Would you return the lines from the one that contains "Holiday HOOK MUTSU" to the last line of the entries below, exactly and with nothing added?

__Stored records__
----------------------------------------

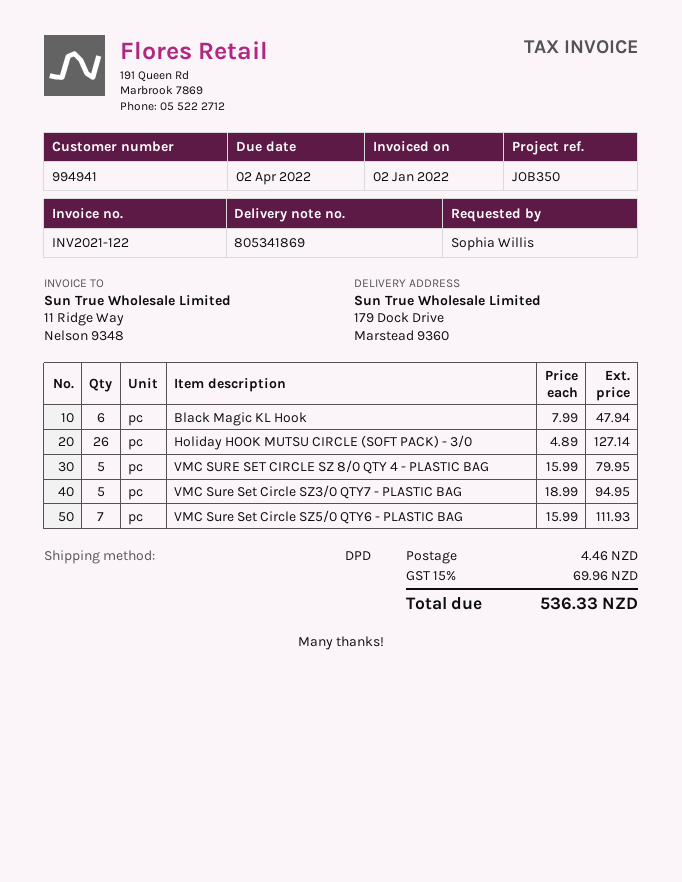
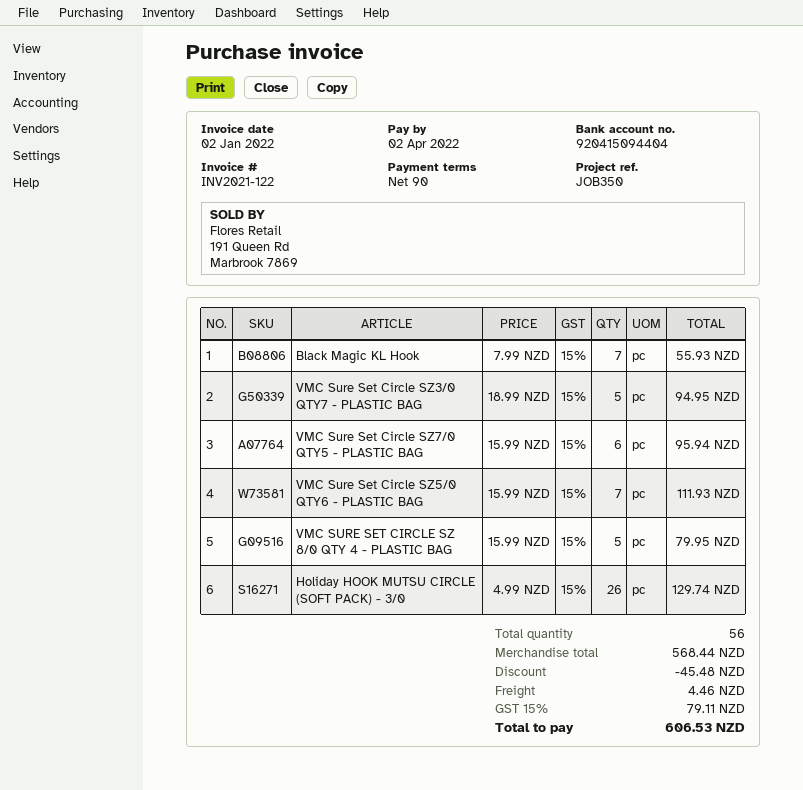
Black Magic KL Hook: 6 x 7.99 = 47.94 -> 7 x 7.99 = 55.93
Holiday HOOK MUTSU CIRCLE (SOFT PACK) - 3/0: 26 x 4.89 = 127.14 -> 26 x 4.99 = 129.74
VMC Sure Set Circle SZ7/0 QTY5 - PLASTIC BAG: none -> 6 x 15.99 = 95.94
discount: none -> 45.48
tax: 15% = 69.96 -> 15% = 79.11
total: 536.33 -> 606.53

----------------------------------------

__Response area__
Holiday HOOK MUTSU CIRCLE (SOFT PACK) - 3/0: 26 x 4.89 = 127.14 -> 26 x 4.99 = 129.74
VMC Sure Set Circle SZ7/0 QTY5 - PLASTIC BAG: none -> 6 x 15.99 = 95.94
discount: none -> 45.48
tax: 15% = 69.96 -> 15% = 79.11
total: 536.33 -> 606.53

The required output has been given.